Here is a list of mergers in Tokushima Prefecture, Japan since the Heisei era.

==Mergers from April 1, 1999 to Present==
- On October 1, 2004 - the towns of Kamojima, Kawashima and Yamakawa, and the village of Misato (all from Oe District) were merged to create the city of Yoshinogawa. Oe District was dissolved as a result of this merger. (Merger Information Page)
- On March 1, 2005 - the former town of Mima absorbed the towns of Anabuki and Waki, and the village of Koyadaira (all from Mima District) to create the city of Mima.
- On March 1, 2005 - the towns of Handa and Sadamitsu, and the village of Ichiu (all from Mima District) were merged to create the town of Tsurugi.
- On March 1, 2005 - the towns of Aioi, Kaminaka and Wajiki, and the villages of Kisawa and Kito (all from Naka District) were merged to create the town of Naka.
- On April 1, 2005 - the former town of Awa absorbed the town of Ichiba (both from Awa District), and the towns of Donari and Yoshino (both from Itano District) to create the city of Awa. Awa District was dissolved as a result of this merger.

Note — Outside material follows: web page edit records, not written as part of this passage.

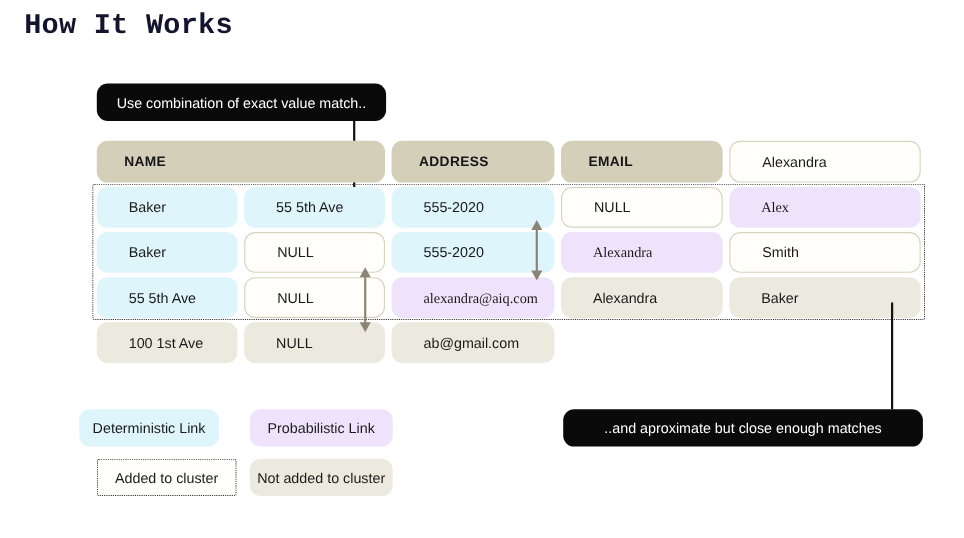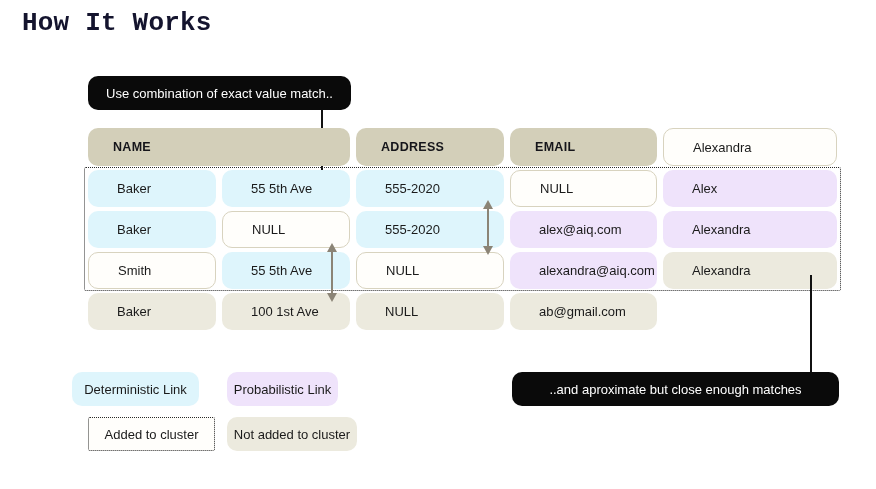--- a/index.html
+++ b/index.html
@@ -25,21 +25,21 @@
     border-radius:10px;display:flex;align-items:center;
     padding:0 25px;font-weight:700;font-size:12.5px;letter-spacing:0.3px;
     color:#15151a;
   }
   .h-name{grid-column:1 / span 2;}
   .cell{
     border-radius:10px;display:flex;align-items:center;
     padding:0 29px;font-size:13px;box-sizing:border-box;white-space:nowrap;
   }
   .c-det{background:var(--deterministic,#def5fc);}
-  .c-prob{background:var(--probabilistic,#efe3fb);}
+  .c-prob{background:var(--probabilistic,#efe3fb);font-family:Liberation Serif, serif;}
   .c-plain{background:var(--not-added,#eceade);}
   .c-added{background:var(--added-bg,#fffefb);border:1px solid var(--added-border,#d8d3bf);}
   
   .cluster-outline{
     position:absolute;left:84px;top:167px;width:757px;height:124px;
     border:1.5px dotted #2a2a2a;border-radius:2px;box-sizing:border-box;
     pointer-events:none;
   }
   
   .callout{
@@ -56,21 +56,21 @@
   
   .arrow{position:absolute;pointer-events:none;}
   .arrow-a{left:480px;top:200px;}
   .arrow-b{left:324px;top:243px;}
   
   .legend-pill{
     position:absolute;height:34px;border-radius:10px;box-sizing:border-box;
     display:flex;align-items:center;justify-content:center;font-size:13px;
   }
   .lg-det{left:72px;top:372px;width:127px;background:var(--deterministic,#def5fc);}
-  .lg-prob{left:227px;top:372px;width:111px;background:var(--probabilistic,#efe3fb);}
+  .lg-prob{left:227px;top:372px;width:130px;background:var(--probabilistic,#efe3fb);}
   .lg-added{left:88px;top:417px;width:127px;background:var(--added-bg,#fffefb);
             border:1.5px dotted #2a2a2a;border-radius:2px;}
   .lg-not{left:227px;top:417px;width:130px;background:var(--not-added,#eceade);}
 </style>
 </head>
 <body>
 
 <div id="stage">
 
   <h1 class="page-title">How It Works</h1>
@@ -86,21 +86,20 @@
     <div class="cell c-added">Alexandra</div>
     <div class="cell c-det">Baker</div>
     <div class="cell c-det">55 5th Ave</div>
     <div class="cell c-det">555-2020</div>
     <div class="cell c-added">NULL</div>
 
     <div class="cell c-prob">Alex</div>
     <div class="cell c-det">Baker</div>
     <div class="cell c-added">NULL</div>
     <div class="cell c-det">555-2020</div>
-    <div class="cell c-prob">alex@aiq.com</div>
 
     <div class="cell c-prob">Alexandra</div>
     <div class="cell c-added">Smith</div>
     <div class="cell c-det">55 5th Ave</div>
     <div class="cell c-added">NULL</div>
     <div class="cell c-prob">alexandra@aiq.com</div>
 
     <div class="cell c-plain">Alexandra</div>
     <div class="cell c-plain">Baker</div>
     <div class="cell c-plain">100 1st Ave</div>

- On March 1, 2006 - the towns of Ikawa, Ikeda, Mino and Yamashiro, and the villages of Higashiiyayama and Nishiiyayama (all from Miyoshi District) were merged to create the city of Miyoshi. (Merger Information Page)
- On March 1, 2006 - the towns of Miyoshi and Mikamo (both from Miyoshi District) were merged to create the town of Higashimiyoshi.
- On March 20, 2006 - the towns of Hanoura and Nakagawa (from Naka District) were merged into the expanded city of Anan. (Merger Information Page)
- On March 31, 2006 - the towns of Kaifu, Kainan and Shishikui (all from Kaifu District) were merged to create the town of Kaiyō.
- On March 31, 2006 - the towns of Hiwasa and Yuki (both from Kaifu District) were merged to create the town of Minami.